=== TASK DESCRIPTION ===
This task calls for copying every line of the records that includes the word "weight".

------------

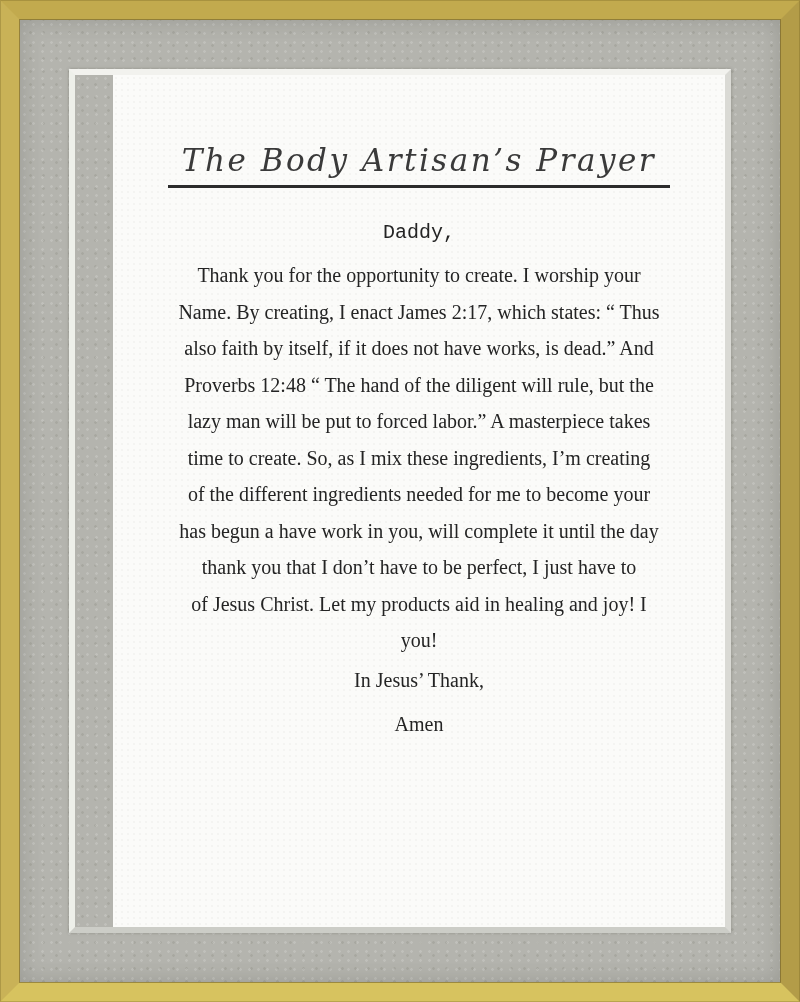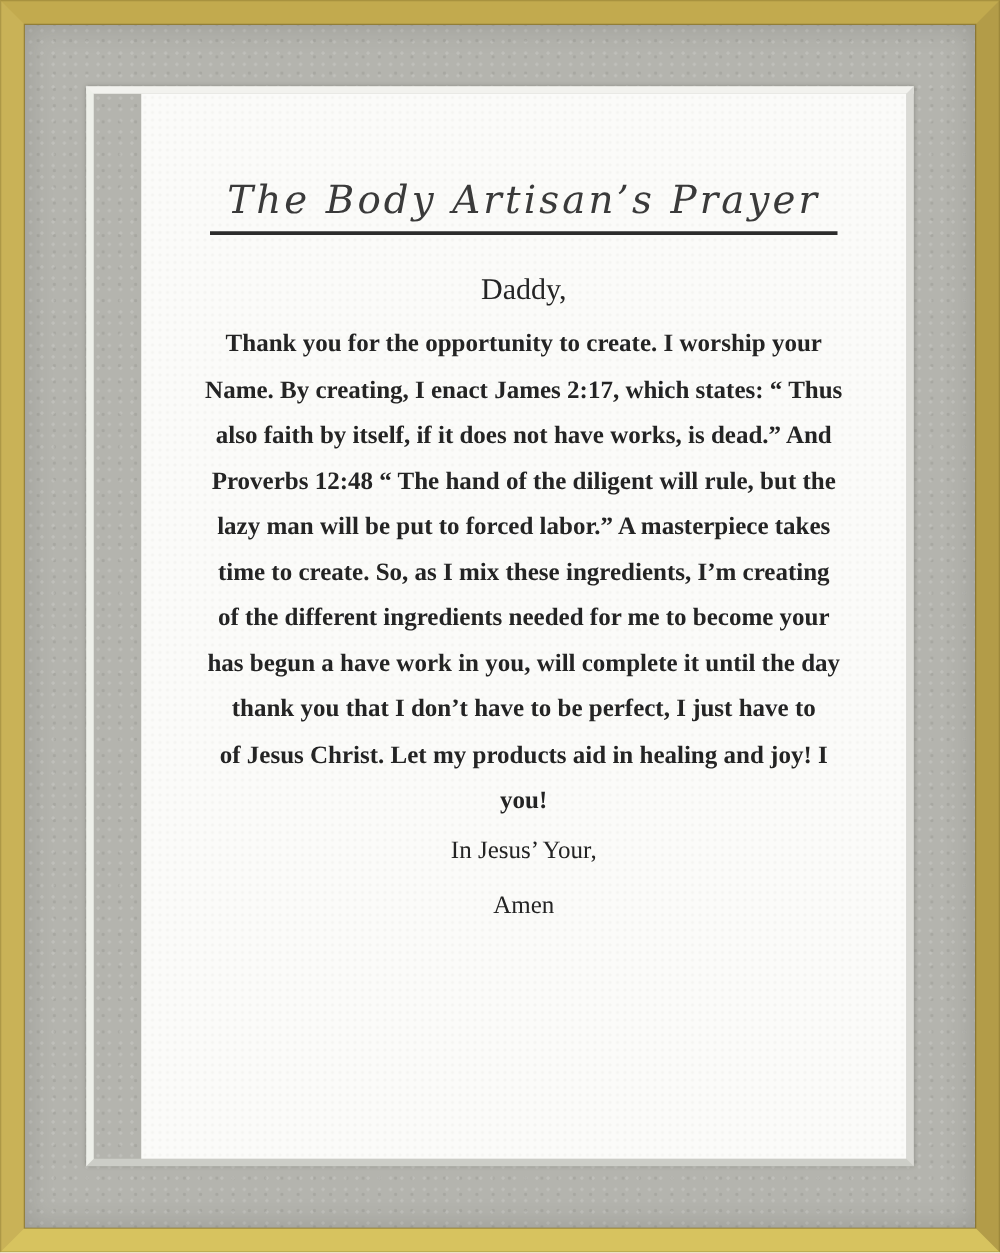--- a/index.html
+++ b/index.html
@@ -85,9 +85,10 @@
   }
   
   .salutation {
-    font-size: 24px;
+    font-size: 20px;
     line-height: 37px;
     margin: 0;
+    font-family: Liberation Mono, monospace;
   }
   .prayer-body { margin-top: 6px; font-weight: bold; }
   .body-line {

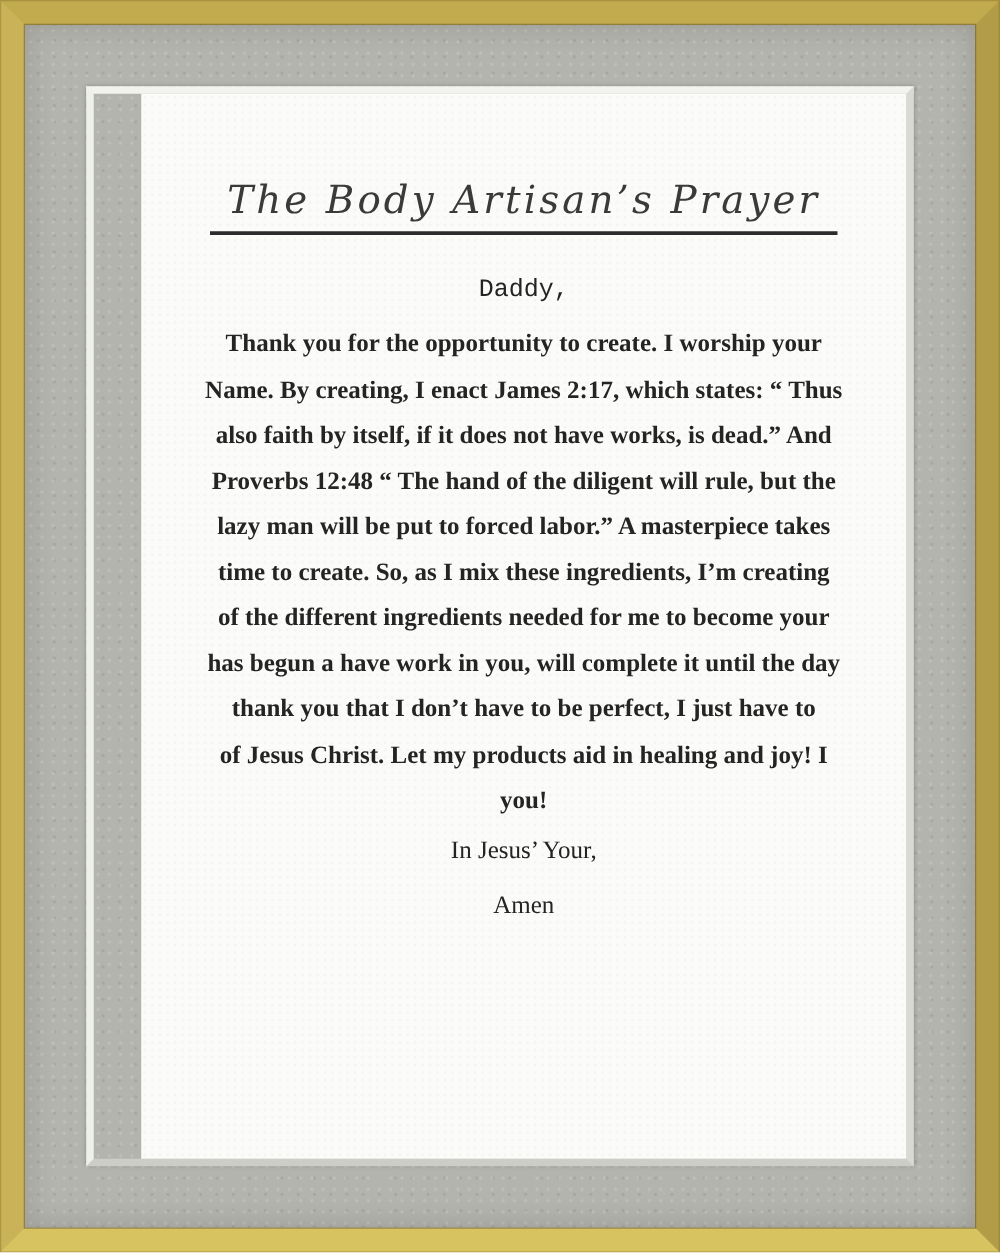--- a/index.html
+++ b/index.html
@@ -90,7 +90,7 @@
     margin: 0;
     font-family: Liberation Mono, monospace;
   }
-  .prayer-body { margin-top: 6px; font-weight: bold; }
+  .prayer-body { margin-top: 6px; }
   .body-line {
     font-size: 20px;
     line-height: 36.5px;

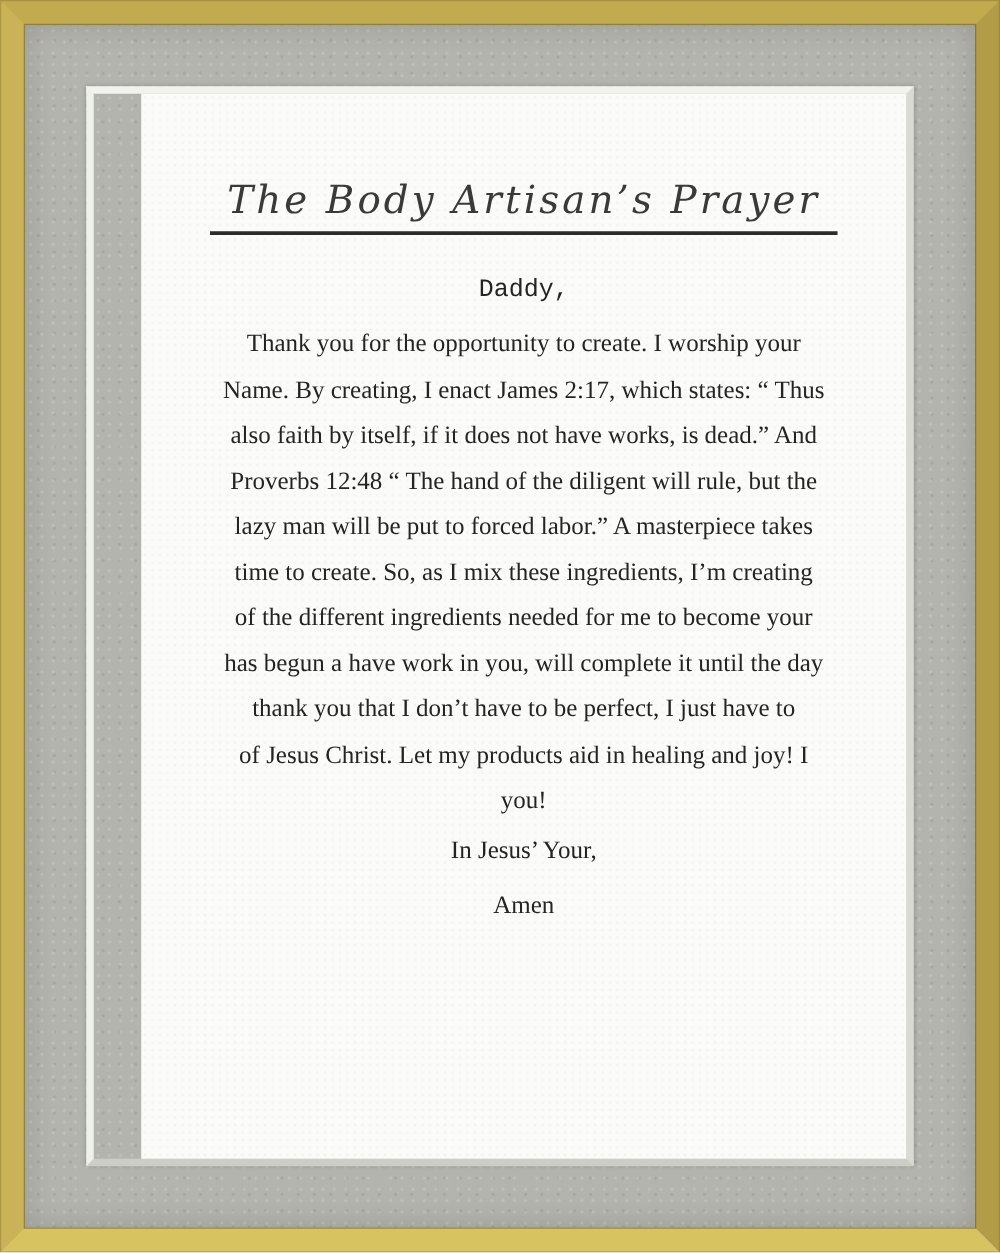--- a/index.html
+++ b/index.html
@@ -136,7 +136,7 @@
               <div class="body-line">you!</div>
             </div>
 
-          <div class="closing">In Jesus’ Your,</div>
+          <div class="closing">In Jesus’ Thank,</div>
 
           <div class="signoff">Amen</div>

------------

=== ANSWER BOX ===
   .prayer-body { margin-top: 6px; font-weight: bold; }
-  .prayer-body { margin-top: 6px; font-weight: bold; }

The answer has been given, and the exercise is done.